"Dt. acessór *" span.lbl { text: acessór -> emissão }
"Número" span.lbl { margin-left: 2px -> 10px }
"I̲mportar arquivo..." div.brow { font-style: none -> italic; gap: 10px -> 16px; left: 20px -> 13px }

* * *

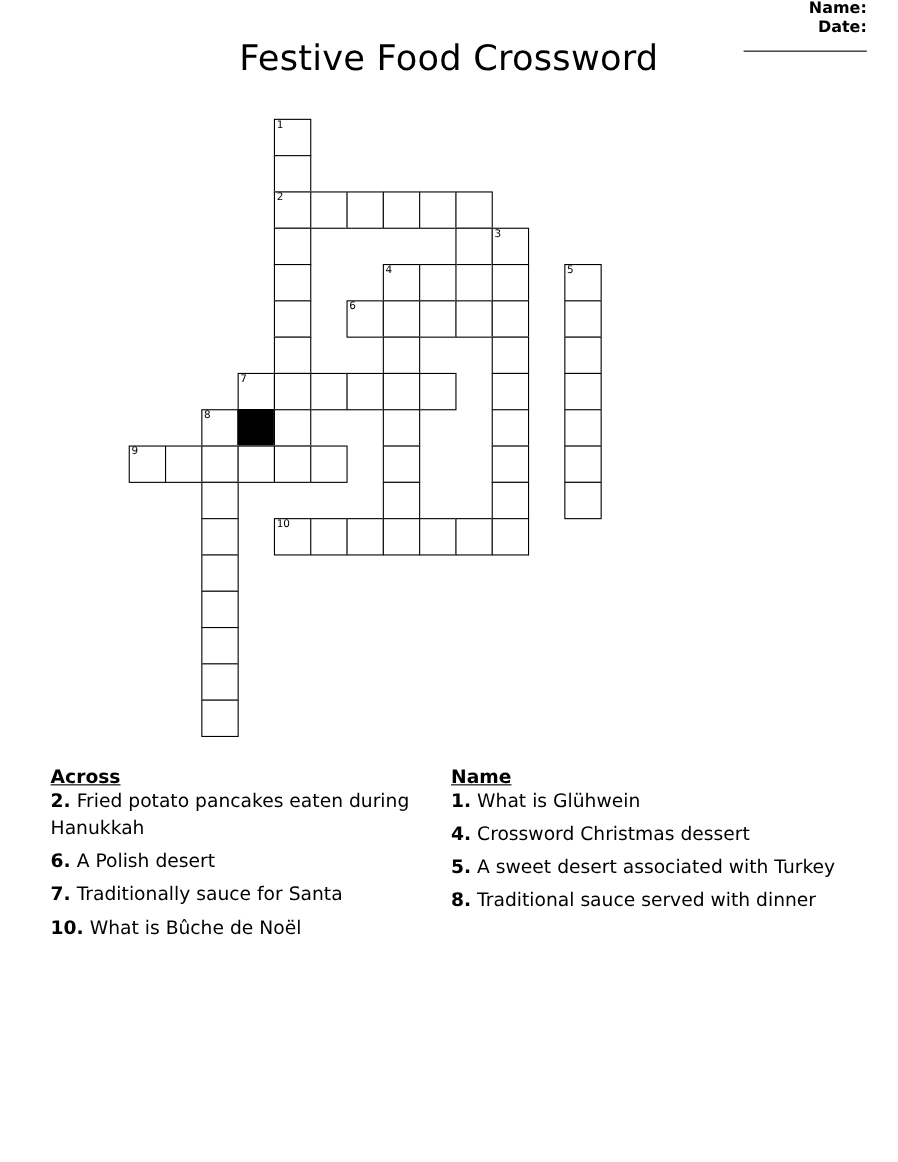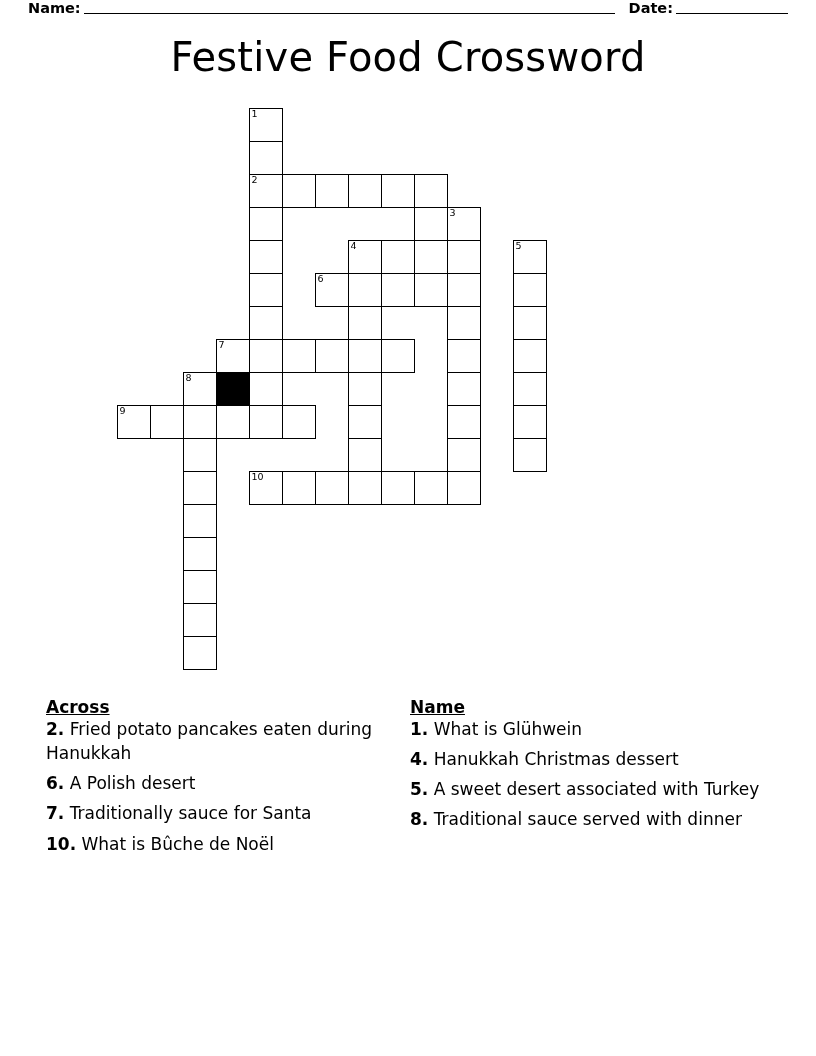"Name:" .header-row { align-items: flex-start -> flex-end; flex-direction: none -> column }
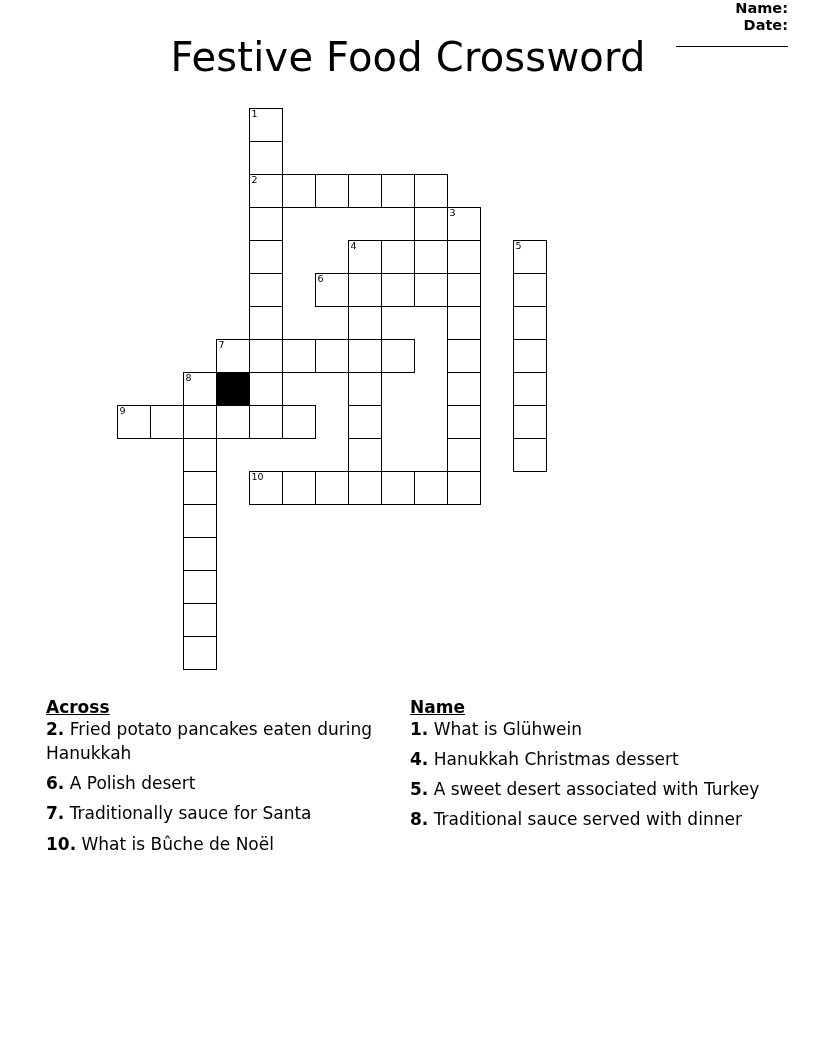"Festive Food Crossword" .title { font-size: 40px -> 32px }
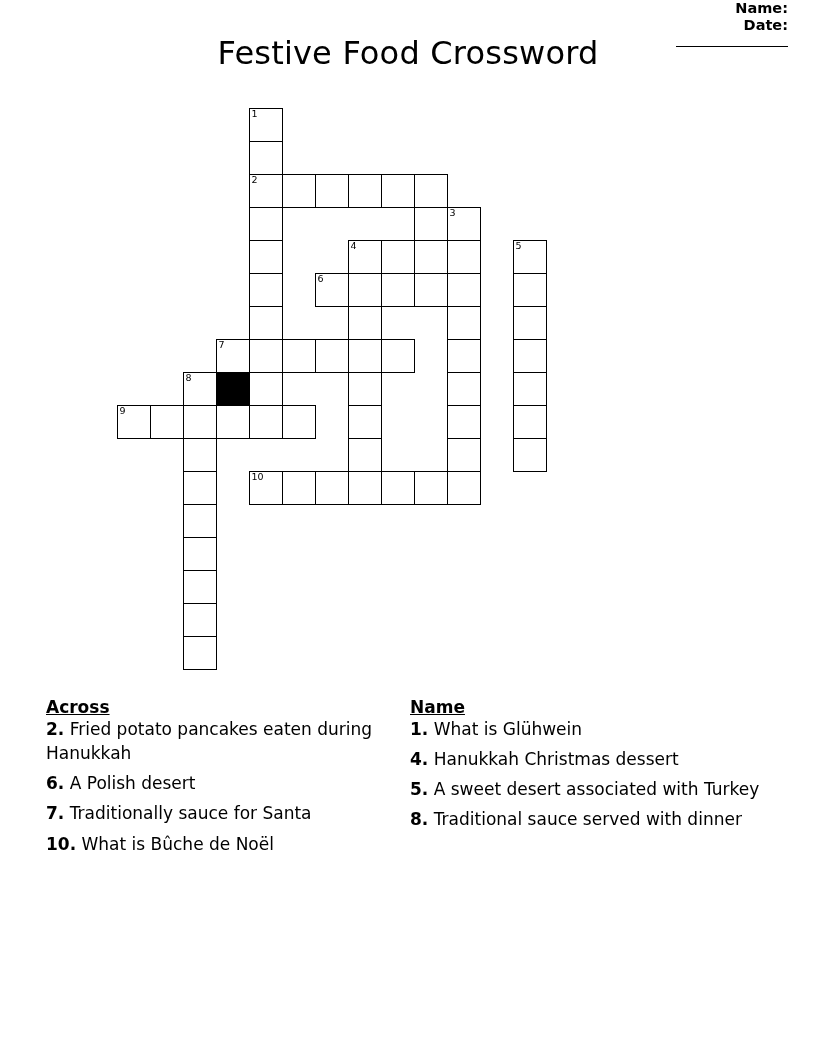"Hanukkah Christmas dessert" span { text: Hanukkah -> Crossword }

--

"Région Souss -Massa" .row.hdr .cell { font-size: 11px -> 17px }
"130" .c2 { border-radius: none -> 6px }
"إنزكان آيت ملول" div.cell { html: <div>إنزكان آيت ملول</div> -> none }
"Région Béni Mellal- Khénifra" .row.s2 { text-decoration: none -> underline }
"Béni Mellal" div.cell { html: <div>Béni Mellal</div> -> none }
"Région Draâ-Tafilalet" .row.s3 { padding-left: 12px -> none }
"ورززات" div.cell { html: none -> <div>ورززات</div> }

(Work to be completed): Both the line containing "margin-left: 2px ->" and the line containing "font-style: none ->" belong in the answer. Print them and every line above that falls between them exactly, and no others.

(Answer space):
"Número" span.lbl { margin-left: 2px -> 10px }
"I̲mportar arquivo..." div.brow { font-style: none -> italic; gap: 10px -> 16px; left: 20px -> 13px }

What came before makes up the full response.